Introduction: The PDQ-8 is a widely used patient-reported health outcome measure in
Parkinson’s disease (PD) research and practice. As such, it is influential in clinical and
policy decision-making processes that impact the care of persons with PD. However, its
target variable is undefined and rigorous testing of its measurement properties is lacking.
This study examined the measurement properties of the PDQ-8 to understand its role as
an outcome measure.

Methods: Complete PDQ-8 item response data from 1289 people with PD from the
Swedish national registry for Parkinson’s disease were used. PDQ-8 items represent eight
health-related problems and have five ordered response categories (“never” to “always”;
scored 0-4). Data were analyzed according to the Rasch model using the RUMM2030plus
software, focusing on targeting, reliability, response category functioning, model fit,
differential item functioning (DIF) by sex and age, and local dependence (LD).

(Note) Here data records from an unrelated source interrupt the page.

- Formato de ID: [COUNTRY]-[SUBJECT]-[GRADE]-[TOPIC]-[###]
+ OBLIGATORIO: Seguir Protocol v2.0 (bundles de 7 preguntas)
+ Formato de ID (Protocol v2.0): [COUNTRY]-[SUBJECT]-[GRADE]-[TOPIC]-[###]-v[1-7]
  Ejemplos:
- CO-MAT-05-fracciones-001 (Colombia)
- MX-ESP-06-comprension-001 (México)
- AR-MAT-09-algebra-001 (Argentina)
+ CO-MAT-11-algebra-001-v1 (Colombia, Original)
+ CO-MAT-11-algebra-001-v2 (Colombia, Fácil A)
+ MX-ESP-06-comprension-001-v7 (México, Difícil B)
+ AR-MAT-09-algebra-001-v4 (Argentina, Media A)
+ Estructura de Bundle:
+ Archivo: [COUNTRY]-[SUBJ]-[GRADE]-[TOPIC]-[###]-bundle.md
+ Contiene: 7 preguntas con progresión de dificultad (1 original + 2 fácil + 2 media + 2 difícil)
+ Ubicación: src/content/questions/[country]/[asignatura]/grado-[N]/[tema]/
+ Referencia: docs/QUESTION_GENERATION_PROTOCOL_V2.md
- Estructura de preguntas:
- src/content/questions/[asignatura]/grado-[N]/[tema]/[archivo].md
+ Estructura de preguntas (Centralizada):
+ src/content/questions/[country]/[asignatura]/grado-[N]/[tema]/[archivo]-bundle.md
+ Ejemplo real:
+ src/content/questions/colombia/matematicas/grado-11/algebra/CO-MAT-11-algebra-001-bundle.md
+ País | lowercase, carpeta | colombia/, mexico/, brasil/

Results: The sample represented all stages of PD severity (stage 0: No signs of disease; stage 5: confined to bed/wheelchair unless aided) and consisted of 64% men. The
mean (SD) age was 71 (9.5) years. The mean (SD) person location was -1.30 (0.91)
logits. Reliability was 0.67. There were disordered thresholds for all items but one. Four
items had significant Bonferroni-corrected chi-square statistics (P0.001), of which two
had large fit residuals (-3.26 and 4.99). There were uniform DIF by age (two items) and
sex (one item). Residual correlations identified LD for three item pairs. Subtests were
created stepwise to absorb LD. This revealed additional LD, leading to identification of
two conceptually logical subtests (four items each). Subtests showed a mean (SD) person
location of -0.98 (0.7) logits, reduced reliability (0.58), ordered response categories, improved fit residuals (≤ ±0.47; P < 0.001), and DIF by age for one subtest but no DIF by sex.

Discussion: Identifying and resolving LD improved several aspects of its measurement properties but revealed inferior reliability and targeting remained suboptimal.
Together with unclear construct validity, this argues against the appropriateness of the
PDQ-8 as an outcome measure. These experiences demonstrate the central role of LD and
the importance of considering LD when testing rating scale measurement properties.